(Records from a data source)

----

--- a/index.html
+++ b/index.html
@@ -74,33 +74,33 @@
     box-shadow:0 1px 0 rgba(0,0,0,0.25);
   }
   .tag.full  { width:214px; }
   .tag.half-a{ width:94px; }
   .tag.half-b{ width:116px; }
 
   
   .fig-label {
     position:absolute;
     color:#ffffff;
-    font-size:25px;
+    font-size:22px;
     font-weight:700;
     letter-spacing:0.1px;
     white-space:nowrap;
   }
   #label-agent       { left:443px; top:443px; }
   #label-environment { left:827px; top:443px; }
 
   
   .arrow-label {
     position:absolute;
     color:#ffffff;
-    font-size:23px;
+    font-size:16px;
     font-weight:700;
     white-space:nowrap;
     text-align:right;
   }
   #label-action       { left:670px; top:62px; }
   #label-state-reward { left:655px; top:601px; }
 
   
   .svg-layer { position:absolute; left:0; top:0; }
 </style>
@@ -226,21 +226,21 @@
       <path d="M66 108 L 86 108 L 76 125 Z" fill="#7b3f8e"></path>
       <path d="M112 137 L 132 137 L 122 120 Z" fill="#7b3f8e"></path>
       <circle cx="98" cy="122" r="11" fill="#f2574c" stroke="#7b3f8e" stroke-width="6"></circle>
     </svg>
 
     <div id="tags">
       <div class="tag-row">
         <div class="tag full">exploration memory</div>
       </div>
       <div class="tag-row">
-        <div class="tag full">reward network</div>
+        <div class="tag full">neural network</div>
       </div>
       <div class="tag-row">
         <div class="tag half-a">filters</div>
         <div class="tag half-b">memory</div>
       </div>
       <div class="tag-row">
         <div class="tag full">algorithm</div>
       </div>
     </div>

----

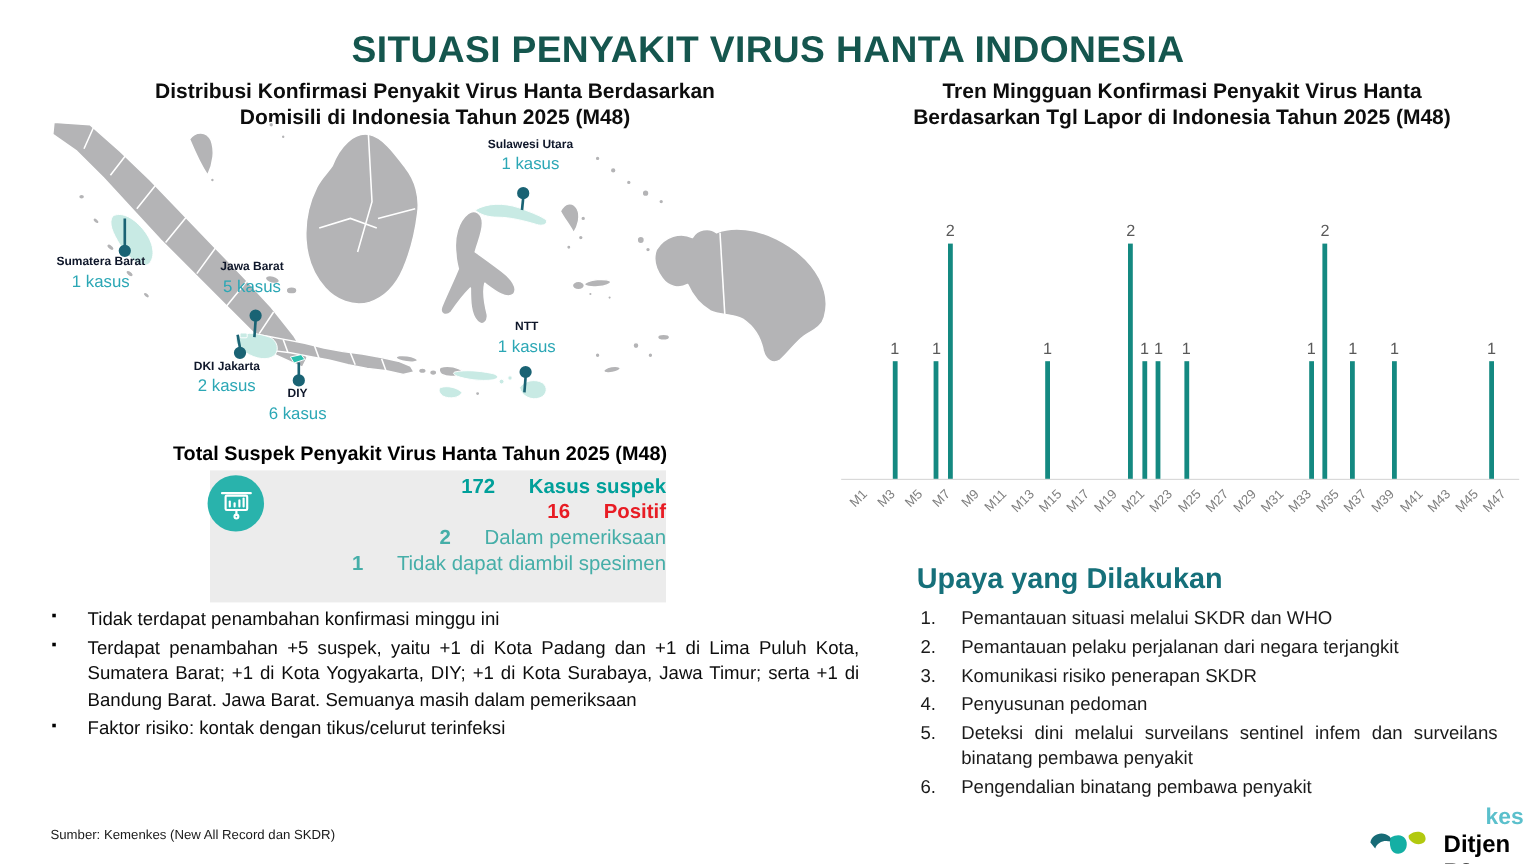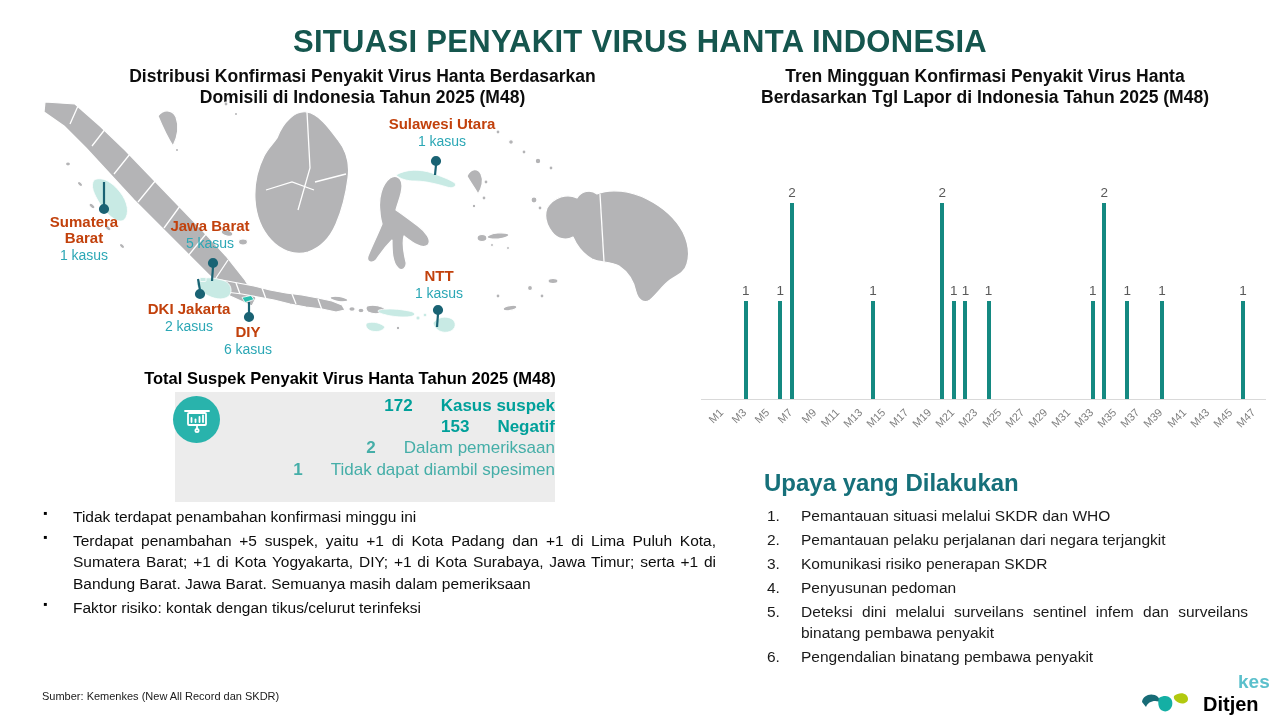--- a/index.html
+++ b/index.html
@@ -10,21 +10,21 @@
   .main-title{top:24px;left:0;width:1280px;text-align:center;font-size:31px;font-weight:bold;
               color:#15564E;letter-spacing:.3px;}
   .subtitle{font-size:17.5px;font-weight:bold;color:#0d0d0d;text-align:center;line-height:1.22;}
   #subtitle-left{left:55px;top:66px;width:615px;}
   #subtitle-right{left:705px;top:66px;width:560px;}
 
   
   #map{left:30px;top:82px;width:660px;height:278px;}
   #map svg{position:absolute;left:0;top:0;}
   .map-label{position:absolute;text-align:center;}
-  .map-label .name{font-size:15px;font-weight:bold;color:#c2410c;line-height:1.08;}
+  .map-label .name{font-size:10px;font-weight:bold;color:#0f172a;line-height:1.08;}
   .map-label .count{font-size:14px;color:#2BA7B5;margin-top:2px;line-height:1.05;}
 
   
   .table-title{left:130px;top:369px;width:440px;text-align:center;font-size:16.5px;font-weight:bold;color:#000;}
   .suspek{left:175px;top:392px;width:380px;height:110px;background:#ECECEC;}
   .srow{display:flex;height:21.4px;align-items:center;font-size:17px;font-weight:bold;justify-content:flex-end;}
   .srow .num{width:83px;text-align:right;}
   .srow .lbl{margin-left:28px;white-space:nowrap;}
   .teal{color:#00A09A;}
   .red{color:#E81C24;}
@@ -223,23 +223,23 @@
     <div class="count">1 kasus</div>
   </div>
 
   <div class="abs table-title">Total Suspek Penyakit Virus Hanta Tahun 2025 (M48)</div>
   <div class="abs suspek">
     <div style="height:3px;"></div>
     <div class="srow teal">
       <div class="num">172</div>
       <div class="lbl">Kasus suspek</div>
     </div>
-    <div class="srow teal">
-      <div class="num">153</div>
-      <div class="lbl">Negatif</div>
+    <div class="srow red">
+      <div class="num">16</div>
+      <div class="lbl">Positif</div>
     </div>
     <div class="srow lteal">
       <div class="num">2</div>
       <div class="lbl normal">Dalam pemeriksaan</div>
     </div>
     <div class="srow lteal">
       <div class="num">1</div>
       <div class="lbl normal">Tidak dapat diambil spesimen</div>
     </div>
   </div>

----

* _Exercise_
For each line above that contains the word "full", copy that line.

* _Result of the task_
   .tag.full  { width:214px; }
         <div class="tag full">exploration memory</div>
-        <div class="tag full">reward network</div>
+        <div class="tag full">neural network</div>
         <div class="tag full">algorithm</div>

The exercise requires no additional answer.